#### Records supplied
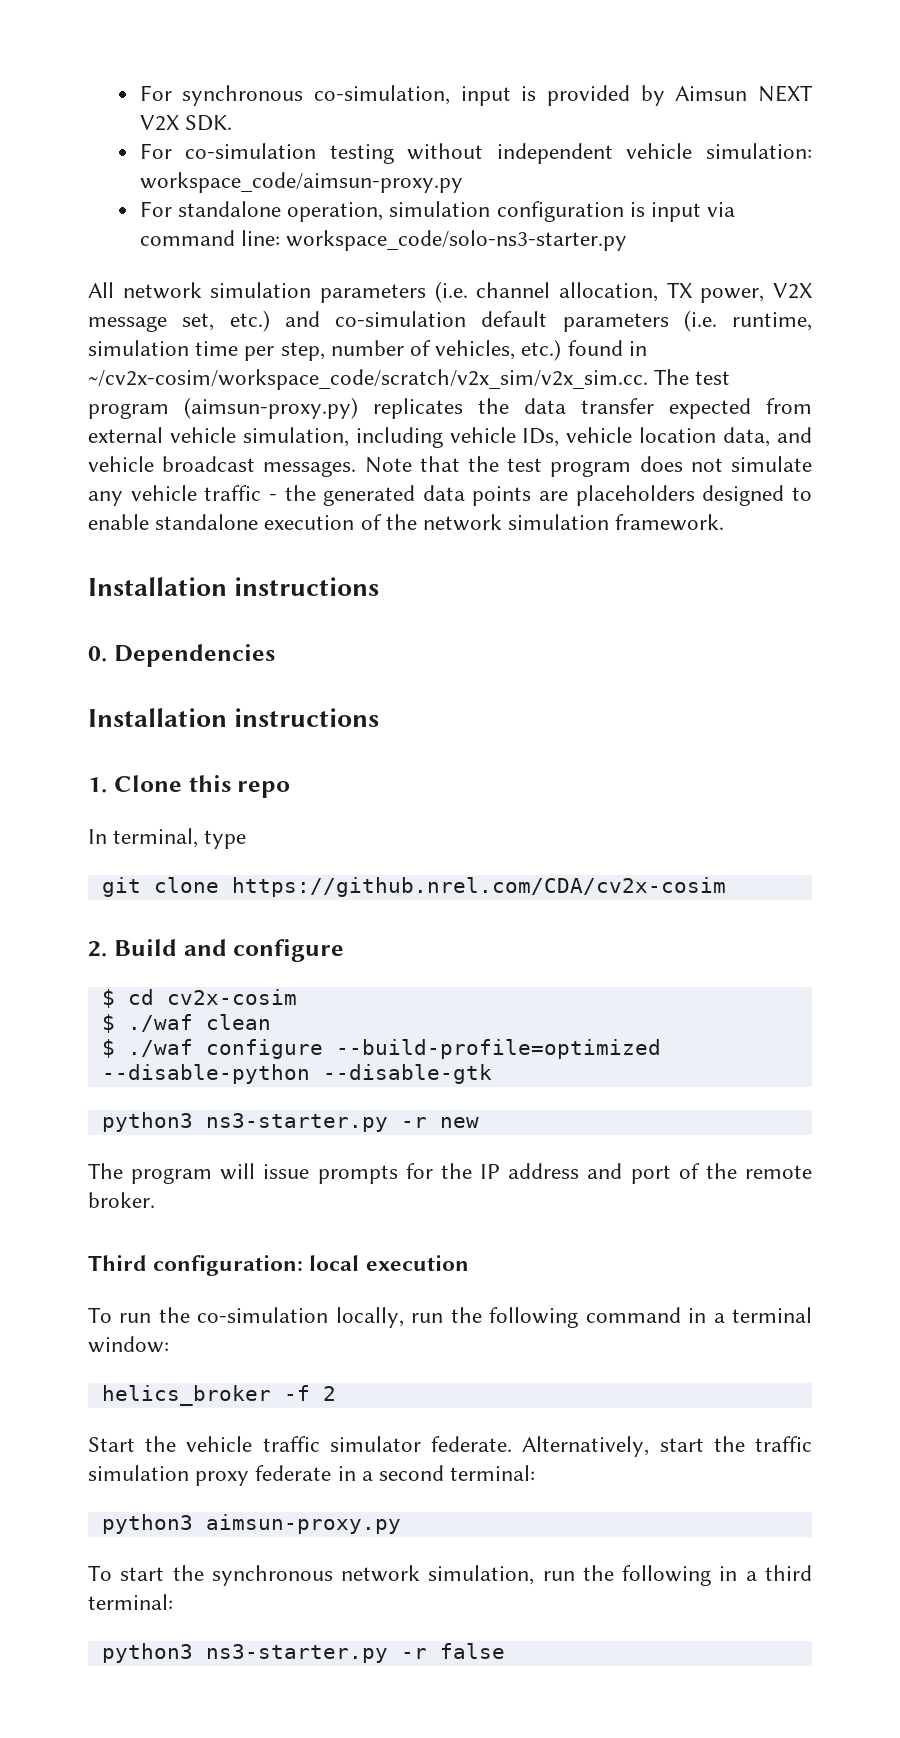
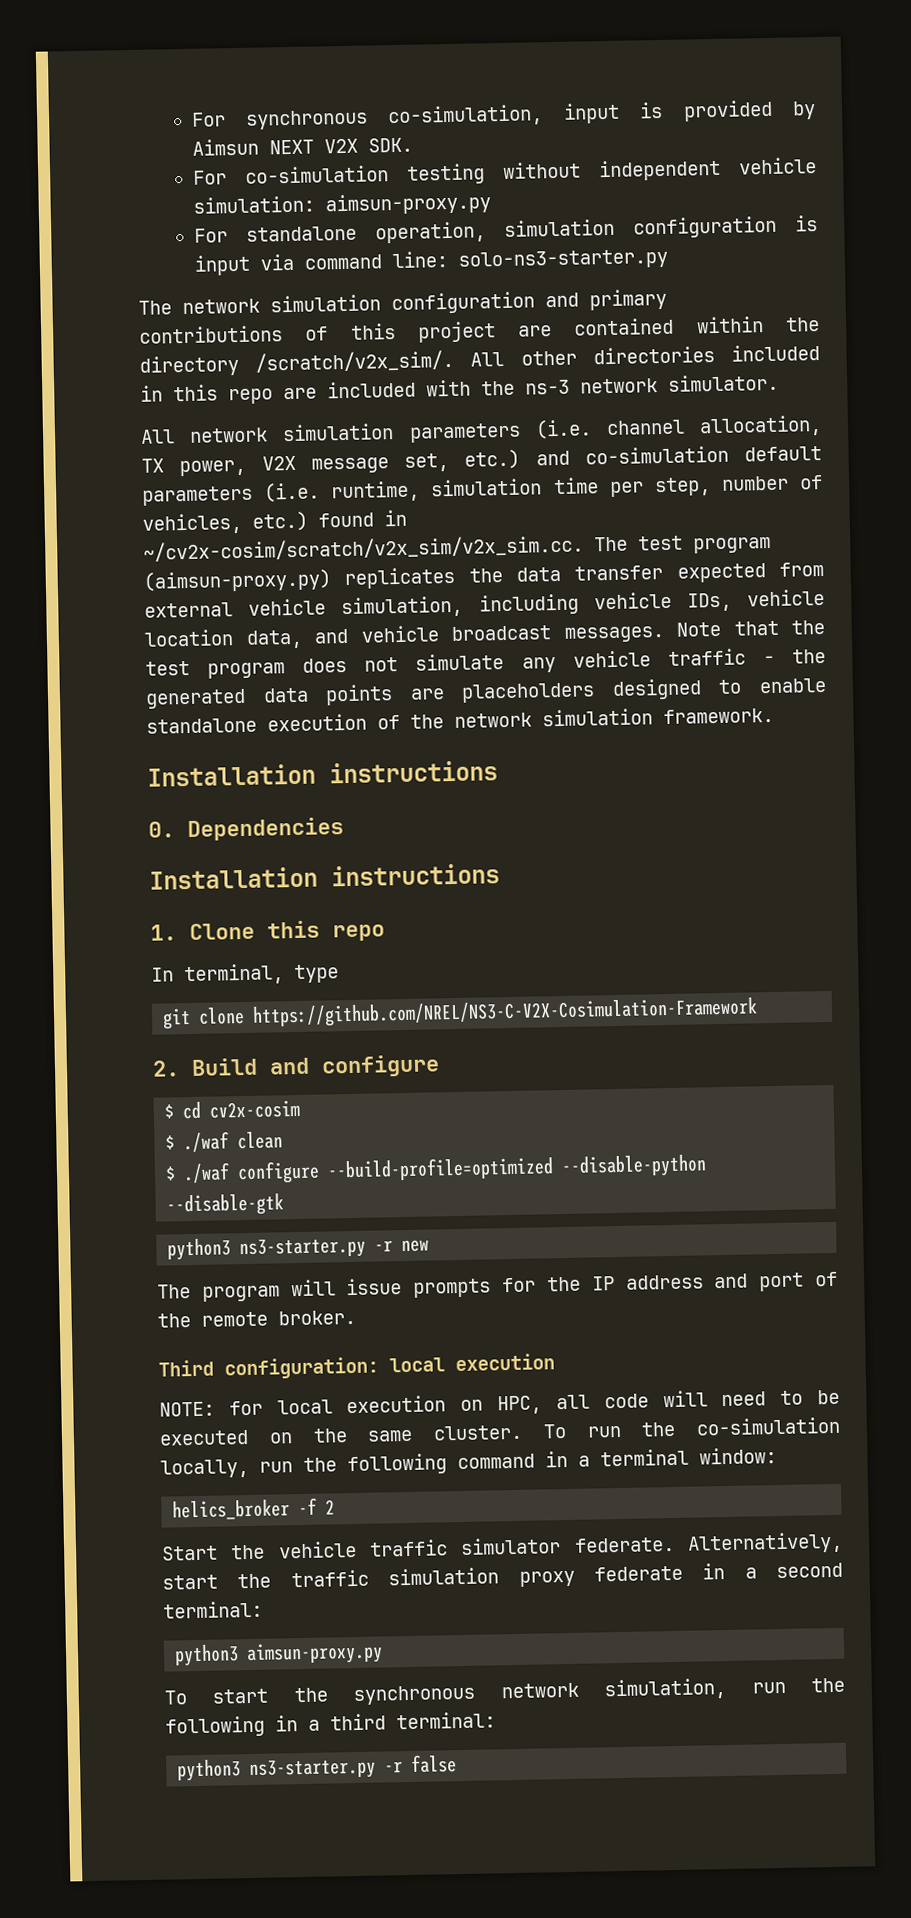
- For co-simulation testing without independent vehicle simulation: workspace_code/aimsun-proxy.py
+ For co-simulation testing without independent vehicle simulation: aimsun-proxy.py
- For standalone operation, simulation configuration is input via command line: workspace_code/solo-ns3-starter.py
+ For standalone operation, simulation configuration is input via command line: solo-ns3-starter.py
+ The network simulation configuration and primary contributions of this project are contained within the directory /scratch/v2x_sim/. All other directories included in this repo are included with the ns-3 network simulator.
- All network simulation parameters (i.e. channel allocation, TX power, V2X message set, etc.) and co-simulation default parameters (i.e. runtime, simulation time per step, number of vehicles, etc.) found in ~/cv2x-cosim/workspace_code/scratch/v2x_sim/v2x_sim.cc. The test program (aimsun-proxy.py) replicates the data transfer expected from external vehicle simulation, including vehicle IDs, vehicle location data, and vehicle broadcast messages.
+ All network simulation parameters (i.e. channel allocation, TX power, V2X message set, etc.) and co-simulation default parameters (i.e. runtime, simulation time per step, number of vehicles, etc.) found in ~/cv2x-cosim/scratch/v2x_sim/v2x_sim.cc. The test program (aimsun-proxy.py) replicates the data transfer expected from external vehicle simulation, including vehicle IDs, vehicle location data, and vehicle broadcast messages.
- git clone https://github.nrel.com/CDA/cv2x-cosim
+ git clone https://github.com/NREL/NS3-C-V2X-Cosimulation-Framework
+ NOTE: for local execution on HPC, all code will need to be executed on the same cluster.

#### Exercise aim
Transcribe all of the listing precisely. The images stay out of it.

#### Response
- For co-simulation testing without independent vehicle simulation: workspace_code/aimsun-proxy.py
+ For co-simulation testing without independent vehicle simulation: aimsun-proxy.py
- For standalone operation, simulation configuration is input via command line: workspace_code/solo-ns3-starter.py
+ For standalone operation, simulation configuration is input via command line: solo-ns3-starter.py
+ The network simulation configuration and primary contributions of this project are contained within the directory /scratch/v2x_sim/. All other directories included in this repo are included with the ns-3 network simulator.
- All network simulation parameters (i.e. channel allocation, TX power, V2X message set, etc.) and co-simulation default parameters (i.e. runtime, simulation time per step, number of vehicles, etc.) found in ~/cv2x-cosim/workspace_code/scratch/v2x_sim/v2x_sim.cc. The test program (aimsun-proxy.py) replicates the data transfer expected from external vehicle simulation, including vehicle IDs, vehicle location data, and vehicle broadcast messages.
+ All network simulation parameters (i.e. channel allocation, TX power, V2X message set, etc.) and co-simulation default parameters (i.e. runtime, simulation time per step, number of vehicles, etc.) found in ~/cv2x-cosim/scratch/v2x_sim/v2x_sim.cc. The test program (aimsun-proxy.py) replicates the data transfer expected from external vehicle simulation, including vehicle IDs, vehicle location data, and vehicle broadcast messages.
- git clone https://github.nrel.com/CDA/cv2x-cosim
+ git clone https://github.com/NREL/NS3-C-V2X-Cosimulation-Framework
+ NOTE: for local execution on HPC, all code will need to be executed on the same cluster.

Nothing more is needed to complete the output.